TASK INPUT ->
════
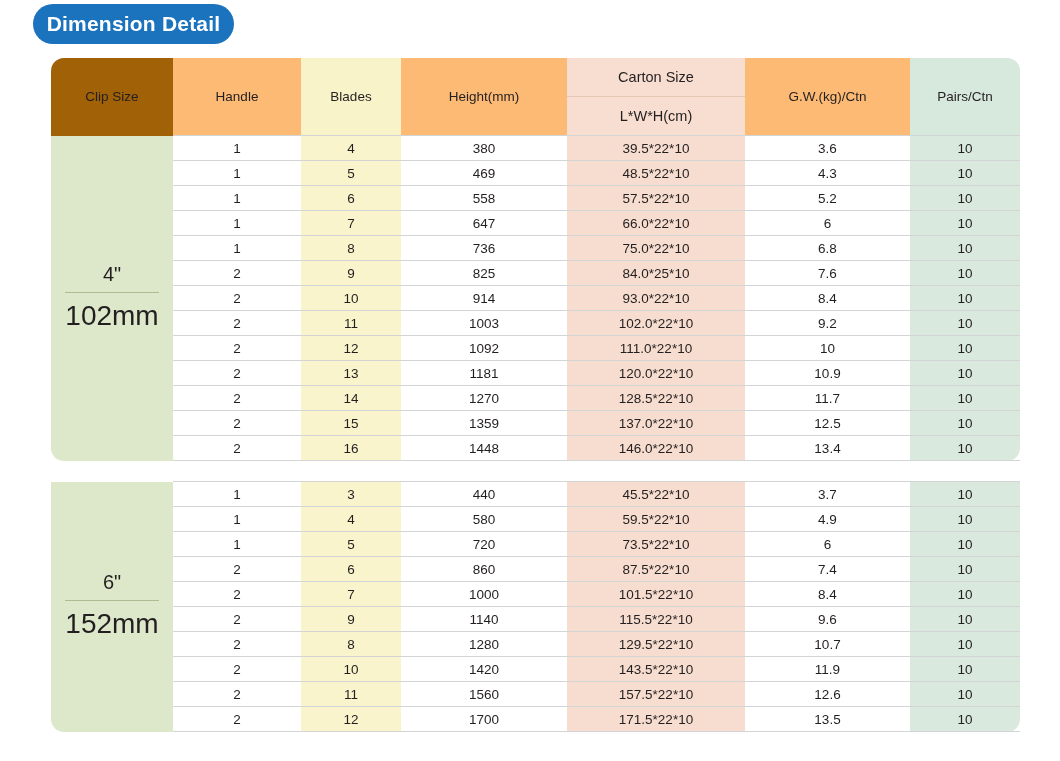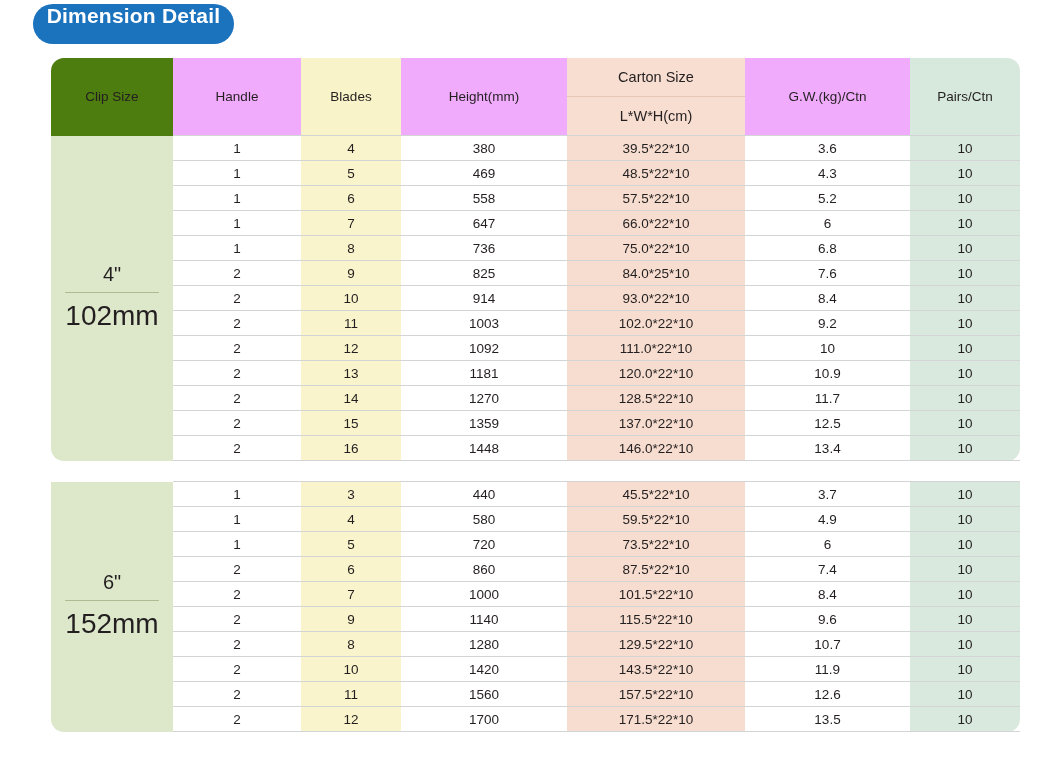"Dimension Detail" .title-badge { align-items: none -> center }
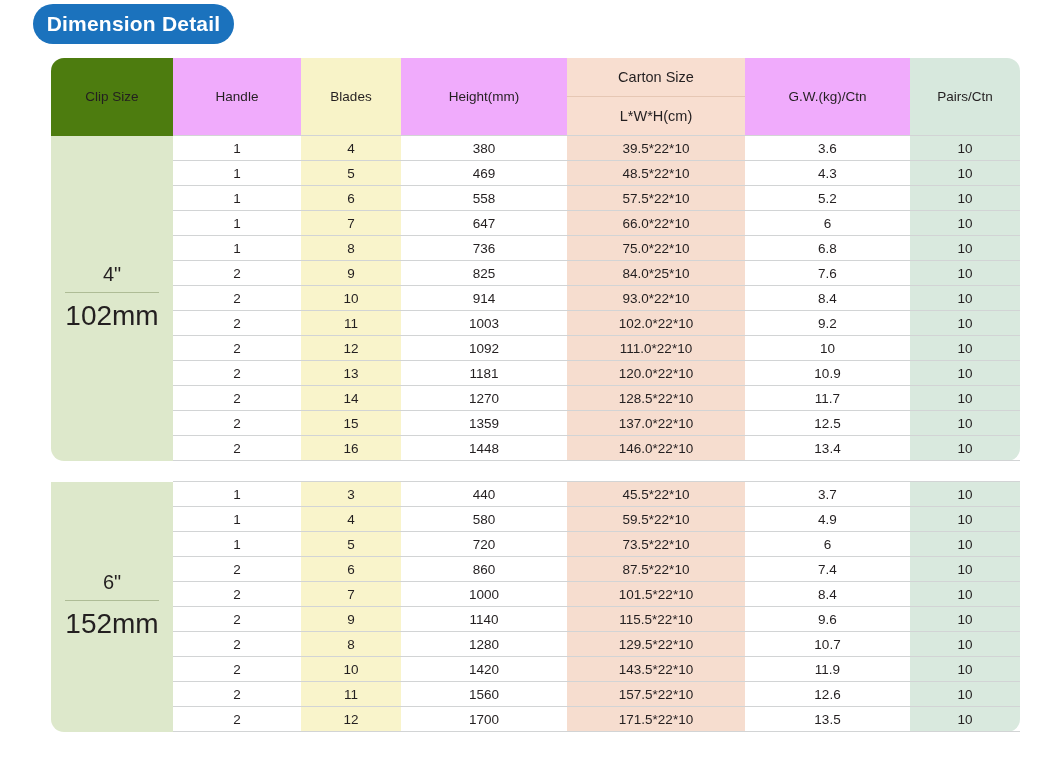"Clip Size" .hdr-clip { background: #4d7c0f -> #a16207 }
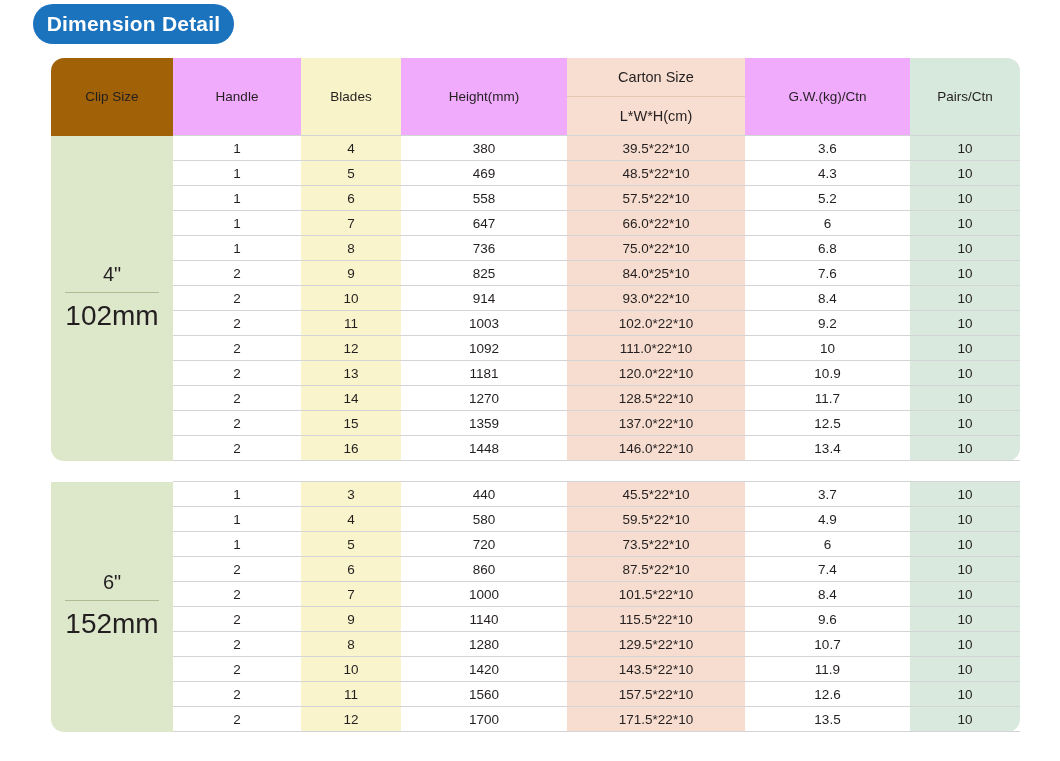"Handle" .hdr-plain { background: #f0abfc -> #fdba74 }
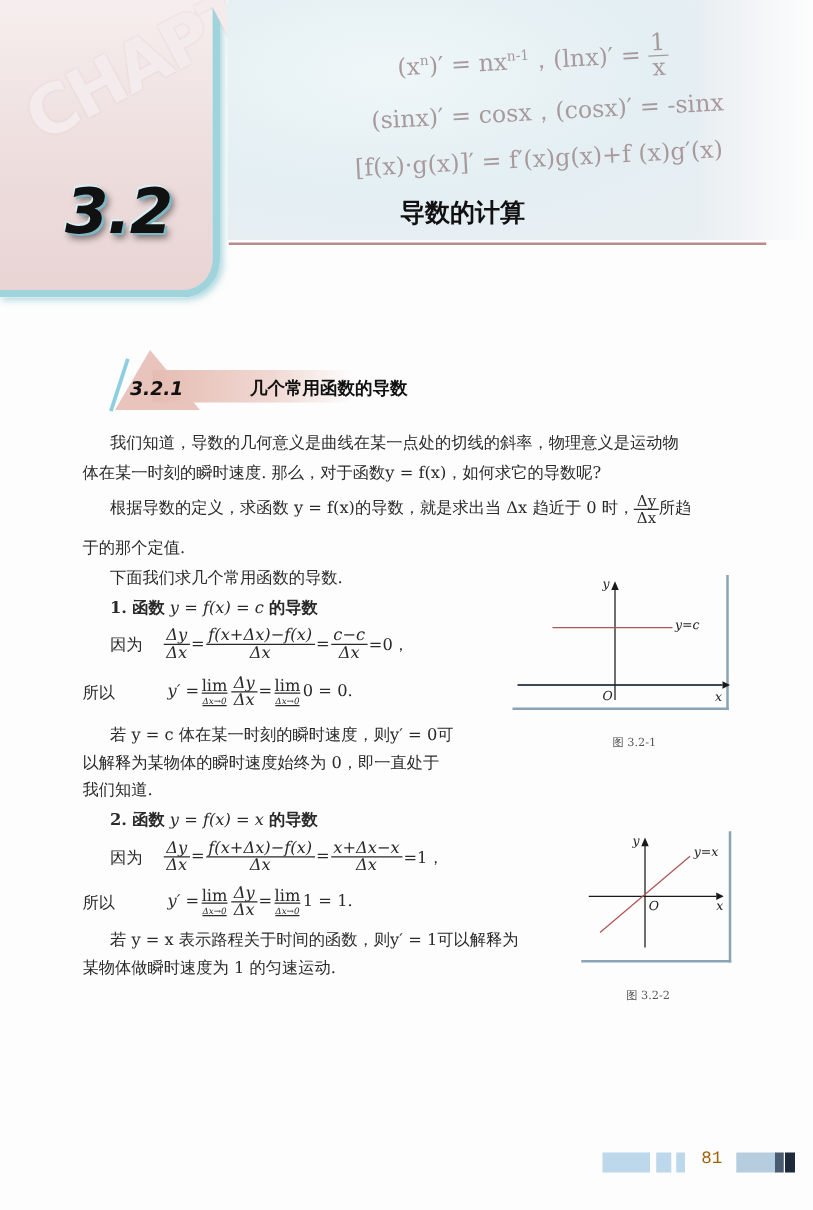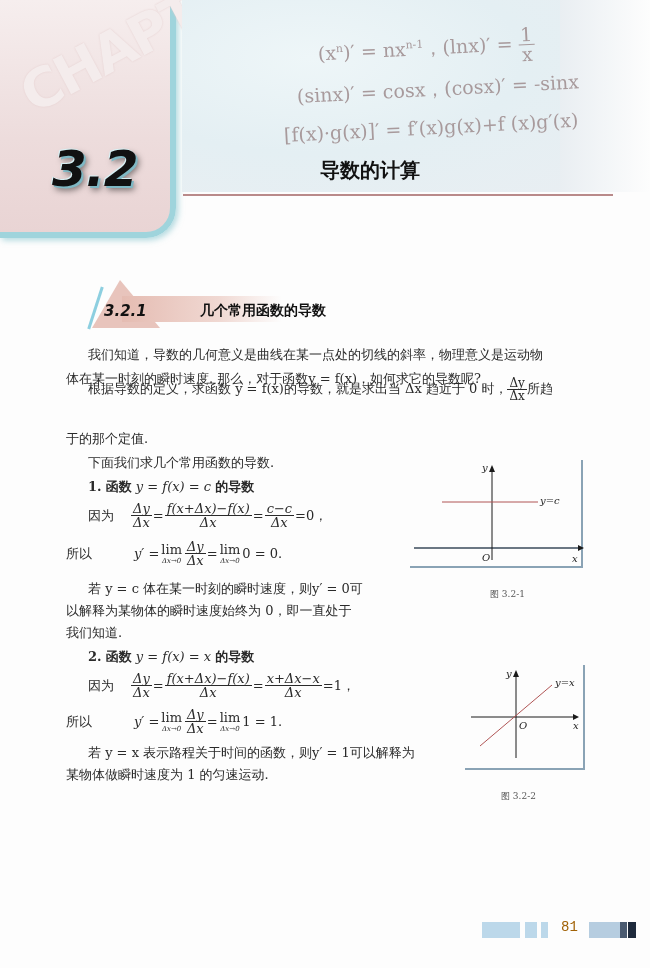"根据导数的定义，求函数 y = f(x)的导数，就是求出当 Δx" div.para { top: 376px -> 394px }
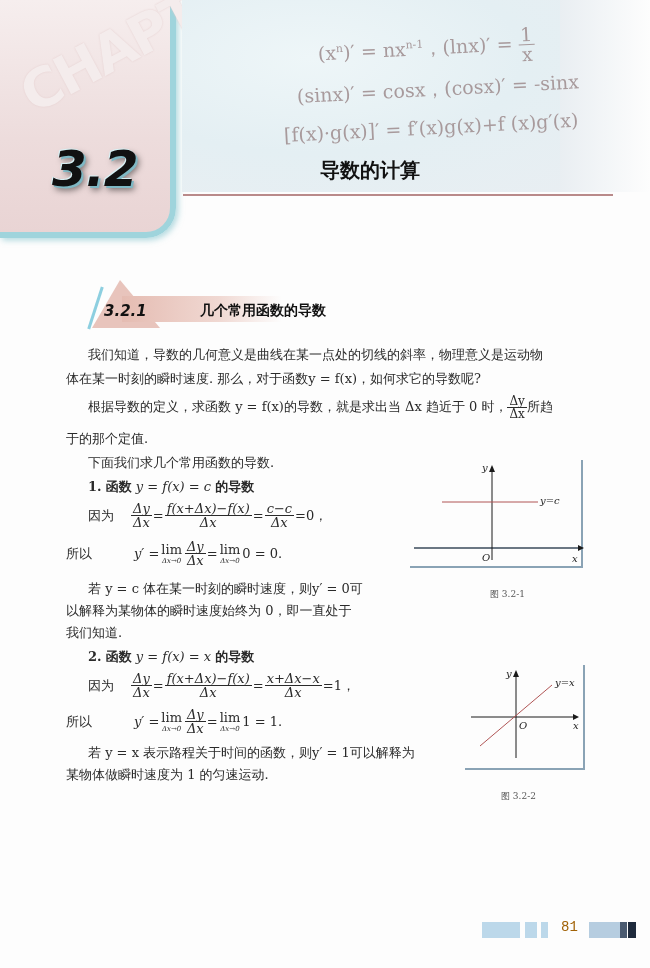"lim" .lim { text-decoration: none -> underline }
════
WHAT NEEDS TO BE DONE -> Make an exact copy of all the material, but keep the pictures out of it.

TASK SOLUTION ->
"Dimension Detail" .title-badge { align-items: none -> center }
"Clip Size" .hdr-clip { background: #4d7c0f -> #a16207 }
"Handle" .hdr-plain { background: #f0abfc -> #fdba74 }
"根据导数的定义，求函数 y = f(x)的导数，就是求出当 Δx" div.para { top: 376px -> 394px }
"lim" .lim { text-decoration: none -> underline }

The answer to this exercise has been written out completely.